Une fois que tout cela est dit, comment aborder l’avenir avec enthousiasme et énergie ? Dans cette période de transition, le manager a une place particulièrement importante à tenir et un rôle clé à jouer. Voici quelques approches qui ont toutes les chances de contribuer au mieux-être de chacun :
– Être présent de manière active auprès des équipes pour cultiver le lien, accompagner la mise en œuvre de nouvelles manières de faire son travail tout en respectant son écologie personnelle. C’est-à-dire être, plus que faire. Être à l’écoute des besoins, être ouvert à de nouvelles manières d’avancer, être dans la discussion et la co-construction.
– Être plus dans le présent que dans le futur, car il est difficile d’avoir une idée très claire de ce que réserve les mois et années à venir. Inutile donc d’imaginer des scenarii à long terme, quand le présent nous occupe déjà tant. Par petits pas, avancer vers demain sans se précipiter permettra à chacun de se sentir plus sécurisé. Ceci ne doit pas empêcher le manager d’anticiper la suite, mais il aura tout intérêt à le faire lorsque le présent sera bien sécurisé.
– Aborder l’incertitude par la confiance et non par la peur. Cela ne signifie pas qu’il faut s’interdire de voir les dangers et incertitudes, mais plutôt de choisir de voir aussi les opportunités de changement et ce que le COVID a fait émerger de positif, et surtout de ne pas l’oublier.
– Ralentir plutôt que d’accélérer : bien sûr, le monde d’avant a quelque chose de rassurant. Et nombreux sont ceux qui espèrent pouvoir y revenir rapidement. Mais est-ce réaliste, et est-ce souhaitable ? En prenant le temps de reconstruire l’entreprise en tirant les conséquences de ce que nous venons de vivre, il est très possible que celle-ci puisse prendre une nouvelle dimension. Ralentir peut faire gagner tellement de temps ensuite, qu’il serait dommage de passer à côté de signaux faibles qu’on aurait aperçu juste en levant la tête.
Mais pour que tout cela soit possible, il faut laisser au manager du temps pour la prise de recul. Il est illusoire de penser que le temps de confinement a offert un temps de recul et de réflexion. Tout simplement car nous sommes encore en mouvement, que rien n’est stabilisé et que le temps n’est, à mon avis, pas encore à la reconstruction. Nous sommes encore en train de surfer la vague qui a secoué notre monde.

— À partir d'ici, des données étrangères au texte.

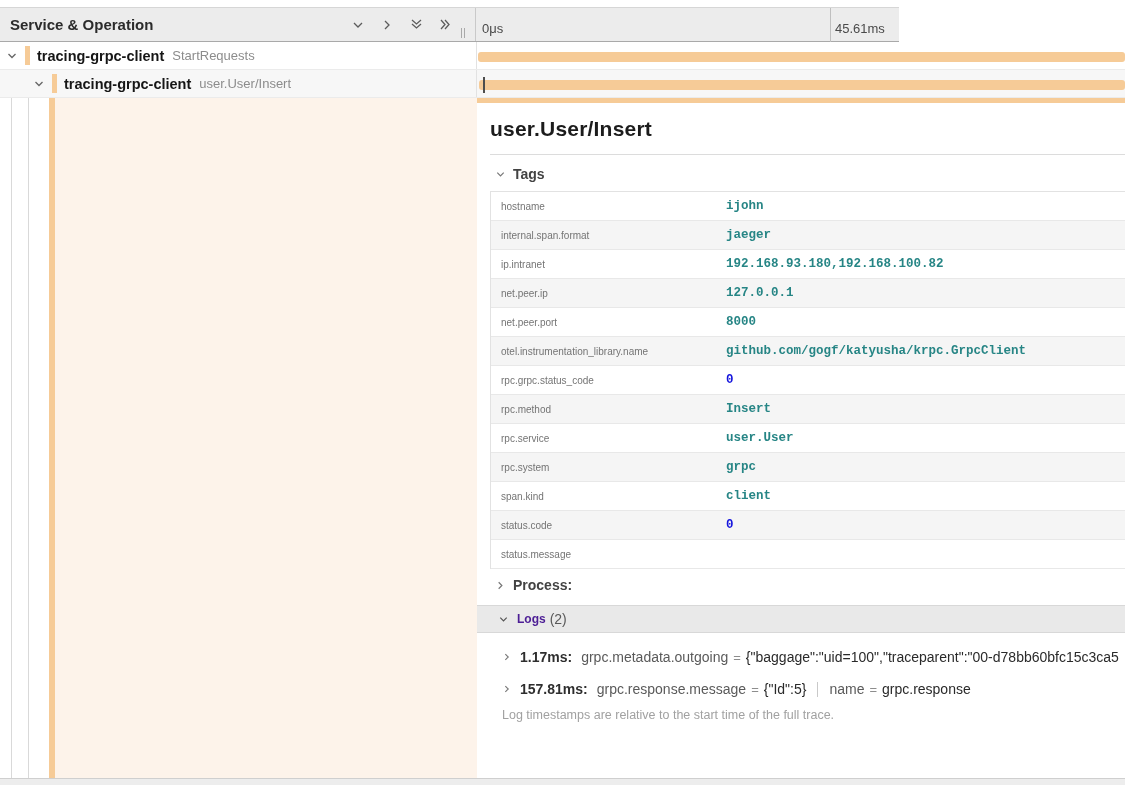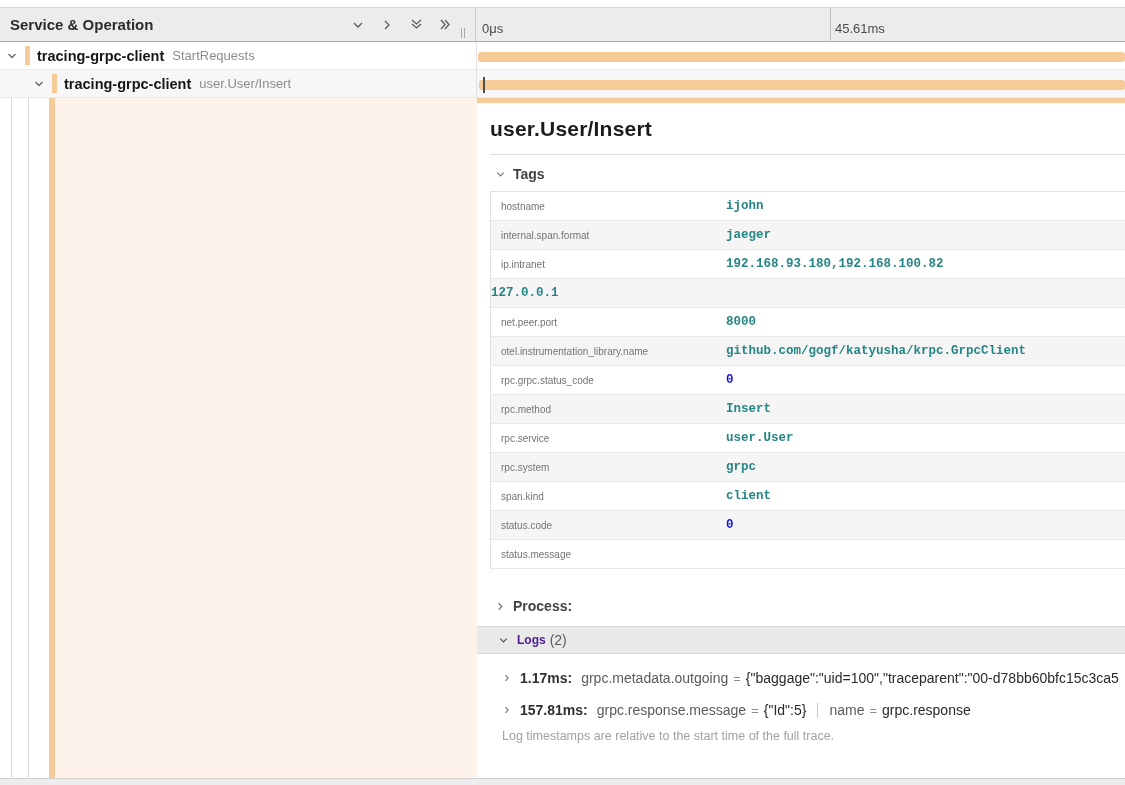"Service & Operation" .topbar { width: 1125px -> 899px }
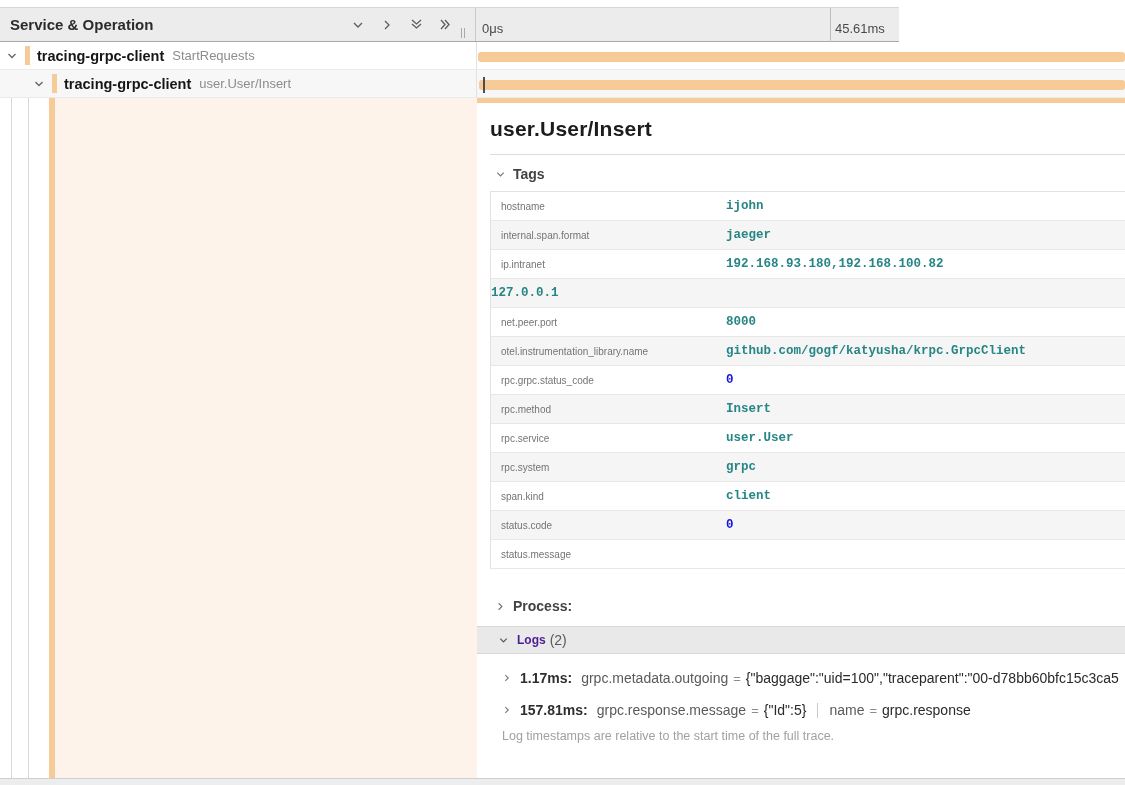"net.peer.ip" span.tag-key { html: none -> <span>net.peer.ip</span> }
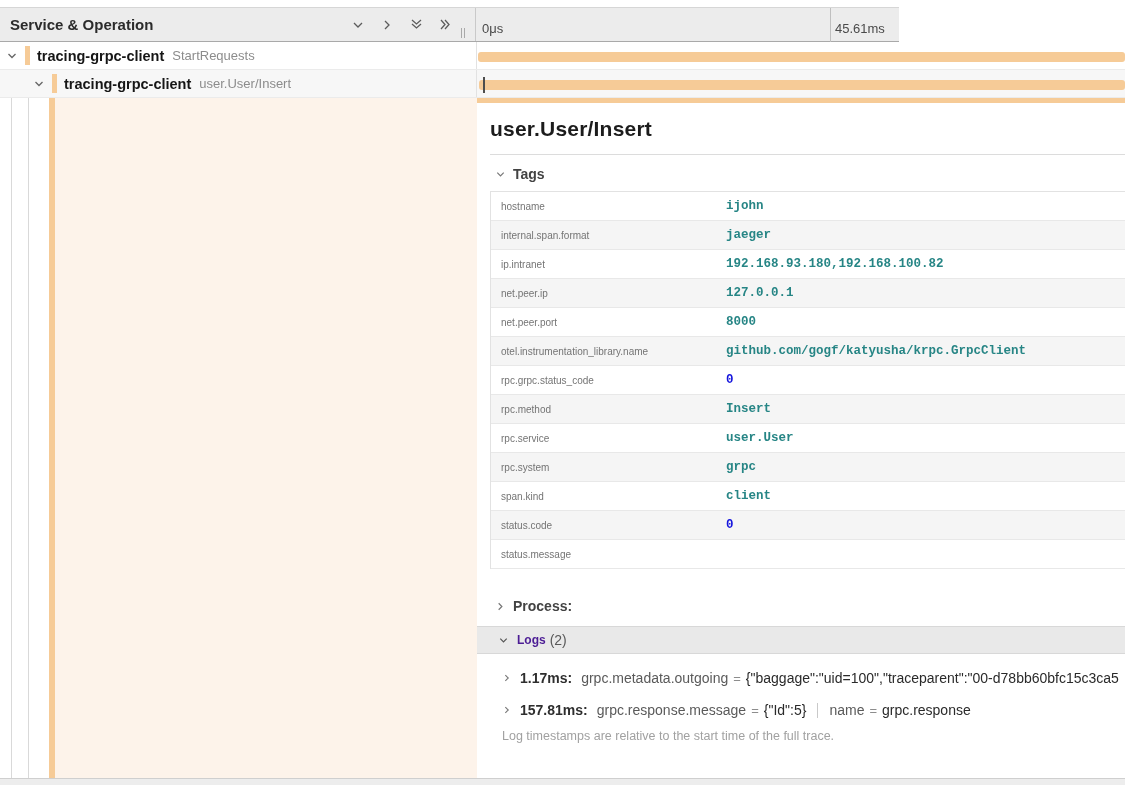"Process:" .process-head { margin-top: 29px -> 8px }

Il faut donc laisser du temps au manager, lui laisser retrouver ses repères, retrouver ses équipes et le lien qui les unit. Il y a un vrai risque à lancer dès maintenant de nouveaux projets de conquête. A vouloir brûler les étapes, il y a un risque que le manager se retourne et découvre qu’il est seul à avancer.
Ménager ce temps de réflexion n’est pas naturel, compte tenu de l’urgence à laquelle fait face l’entreprise. Mais c’est un pari avisé, de se dire qu’une ou deux journées de coaching collectif ou de travaux de codéveloppement, vont permettre aux managers de se ressourcer, de regarder d’un œil neuf leur activité, et de trouver l’énergie, les idées et la créativité d’imaginer la suite. Puis de le partager avec leurs équipes, et de redonner du sens de leur métier.